I think especially the metrics for "simple" are very use(r) dependent. Simple for you or me means something entirely different than e.g. my Grandma (who has no computer). Personally I run four Linux machines, so they're customized anyway and "simple" for me means "I understand everything that's installed, because I installed and configured it". Someone running 4000 machines would probably have a slightly different opinion on what's "simple".
Small, well, it's not an embedded Linux with a small libc and -Os for sure. But I never felt Arch bloated.
As for "small", well, it varies, but Arch systems tend to bloat more with time as the system does not provide much for auditing and cleaning up your system, so the older an arch install gets, the more garbage it accumulates. Arch also tends to turn on as many options as possible for each of the things it packages, so many packages have a lot of optional dependencies made mandatory. This is not a unique problem to Arch; only Gentoo (and maybe Nix and friends) solve this one, and they have many other problems to contend with.
All of this is not to say that Arch is necessarily a poor choice. It's just not simple, nor small.
Regarding the "growing" OS, hm... I've manually checked what's installed on my Debians using aptitude, and removed old stuff. Similarly, I could let pacman produce a list of installed packages to audit and check which are not required anymore. Either case needs manual action, because the automatic tool will not know if I still need that random python lib I manually installed, or if it can be removed (truth be told: neither do I!). Now for unused dependencies this is different.
Pulling in lots of stuff is a problem, yes. I think this could be solved by building those packages with a modified PKGBUILD locally (making it more like Gentoo), but for my "Linux on a big machine" I never saw the need to try that.
Anyway, I didn't read it like you were claiming Arch to be a poor choice :)
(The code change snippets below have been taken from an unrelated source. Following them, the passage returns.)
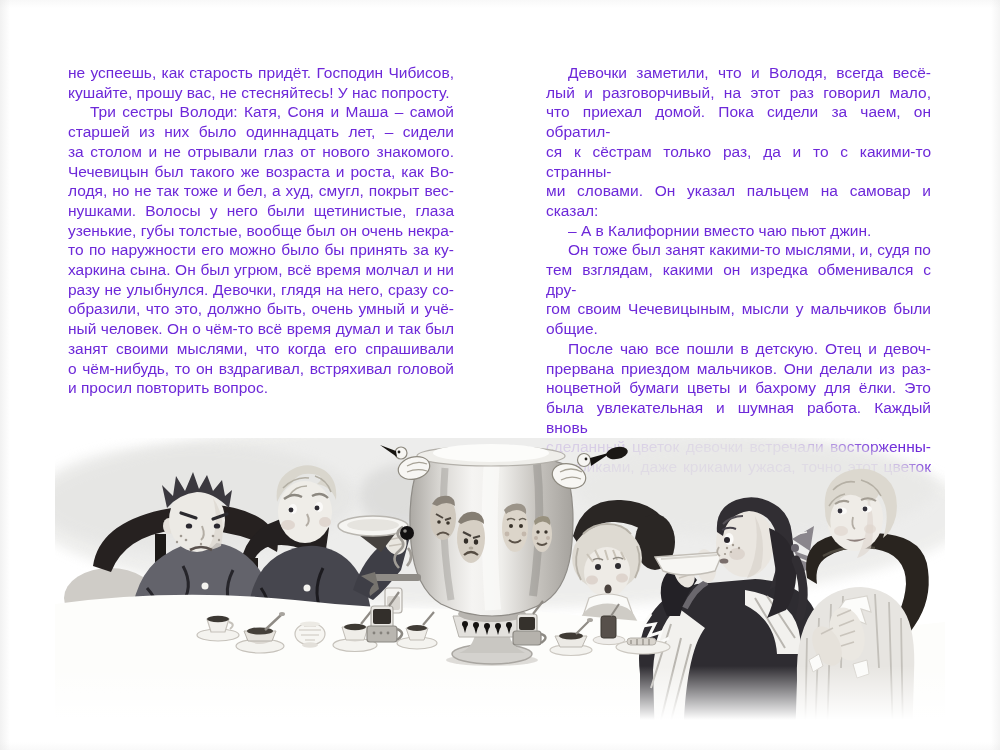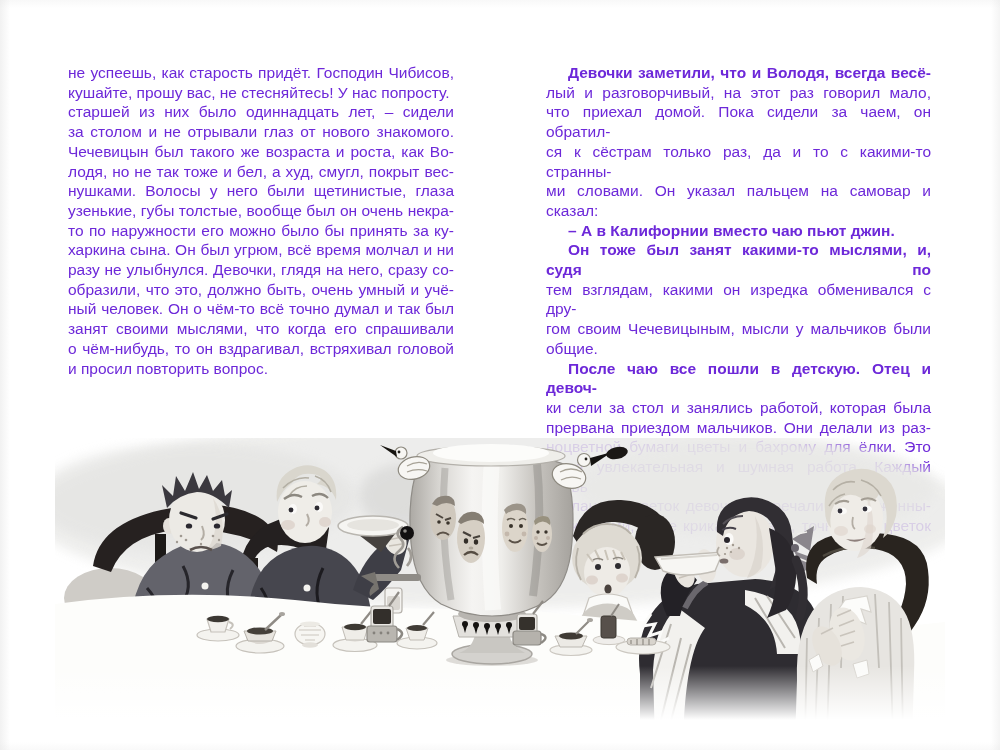--- a/index.html
+++ b/index.html
@@ -17,46 +17,47 @@
   .textcol{
     position:absolute;top:63px;width:386px;
     font-size:15.5px;line-height:19.7px;color:#6d28d9;
     letter-spacing:0;
   }
   .col-left{left:68px;}
   .col-right{left:546px;width:385px;}
   .para{margin:0;}
   .tline{text-align:justify;text-align-last:justify;white-space:normal;}
   .tline.tlast{text-align-last:left;}
-  .tline.indent{text-indent:22px;font-weight:bold;}
+  .tline.indent{text-indent:22px;}
   .illustration-wrap{position:absolute;left:55px;top:438px;width:890px;height:305px;}
   svg{display:block;}
 </style>
 </head>
 <body>
 
 <div class="page-edge"></div>
 
 <div class="textcol col-left">
     <div class="para">
       <div class="tline">не успеешь, как старость придёт. Господин Чибисов,</div>
       <div class="tline tlast">кушайте, прошу вас, не стесняйтесь! У нас попросту.</div>
     </div>
     <div class="para">
+      <div class="tline indent">Три сестры Володи: Катя, Соня и Маша – самой</div>
       <div class="tline">старшей из них было одиннадцать лет, – сидели</div>
       <div class="tline">за столом и не отрывали глаз от нового знакомого.</div>
       <div class="tline">Чечевицын был такого же возраста и роста, как Во-</div>
       <div class="tline">лодя, но не так тоже и бел, а худ, смугл, покрыт вес-</div>
       <div class="tline">нушками. Волосы у него были щетинистые, глаза</div>
       <div class="tline">узенькие, губы толстые, вообще был он очень некра-</div>
       <div class="tline">то по наружности его можно было бы принять за ку-</div>
       <div class="tline">харкина сына. Он был угрюм, всё время молчал и ни</div>
       <div class="tline">разу не улыбнулся. Девочки, глядя на него, сразу со-</div>
       <div class="tline">образили, что это, должно быть, очень умный и учё-</div>
-      <div class="tline">ный человек. Он о чём-то всё точно думал и так был</div>
+      <div class="tline">ный человек. Он о чём-то всё время думал и так был</div>
       <div class="tline">занят своими мыслями, что когда его спрашивали</div>
       <div class="tline">о чём-нибудь, то он вздрагивал, встряхивал головой</div>
       <div class="tline tlast">и просил повторить вопрос.</div>
     </div>
   </div>
 <div class="textcol col-right">
     <div class="para">
       <div class="tline indent">Девочки заметили, что и Володя, всегда весё-</div>
       <div class="tline">лый и разговорчивый, на этот раз говорил мало,</div>
       <div class="tline">что приехал домой. Пока сидели за чаем, он обратил-</div>
@@ -67,21 +68,20 @@
       <div class="tline tlast indent">– А в Калифорнии вместо чаю пьют джин.</div>
     </div>
     <div class="para">
       <div class="tline indent">Он тоже был занят какими-то мыслями, и, судя по</div>
       <div class="tline">тем взглядам, какими он изредка обменивался с дру-</div>
       <div class="tline">гом своим Чечевицыным, мысли у мальчиков были</div>
       <div class="tline tlast">общие.</div>
     </div>
     <div class="para">
       <div class="tline indent">После чаю все пошли в детскую. Отец и девоч-</div>
-      <div class="tline">ки сели за стол и занялись работой, которая была</div>
       <div class="tline">прервана приездом мальчиков. Они делали из раз-</div>
       <div class="tline">ноцветной бумаги цветы и бахрому для ёлки. Это</div>
       <div class="tline">была увлекательная и шумная работа. Каждый вновь</div>
       <div class="tline">сделанный цветок девочки встречали восторженны-</div>
       <div class="tline">ми криками, даже криками ужаса, точно этот цветок</div>
     </div>
   </div>
 
 <div class="illustration-wrap">
 <svg width="890" height="305" viewBox="0 0 890 305">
Thanks for the reply, I really appreciate the perspective. I don't want to drag you into a discussion over details, especially since I don't feel like "you're wrong". So feel free to just let it stand like this. OTOH, what are your favorite glibc/coreutils/systemd/PAM replacements?
There may be simpler packaging solutions, like Slackware's or whatever postmarketOS uses, but those are limited, and you'll have trouble figuring out how to do things like selecting files you don't want the package manager to ever overwrite, or preventing installation/updates of specific packages, or other things you might need that go slightly beyond basic installation/updates.
Compared to BSD's, mediocre and subject to dramatic changes by nature.
This year I have done short reviews of FreeBSD, OpenBSD and NetBSD. IMHO the docs for Arch are more helpful than any of theirs.
You could say *BSD documentation is more "comprehensive" but I usually find myself wading through an ocean to find what I'm looking for. On top of that, every time you try to look elsewhere, you just see RTFM. I can respect the sentiment, but having different variations of the same documentation can help understanding imo
help #in the terminal.
I think Arch generally got its philosophy right. It’s pretty much the minimal set of tools to get an easy to update binary distribution. They don’t touch what they don’t have to.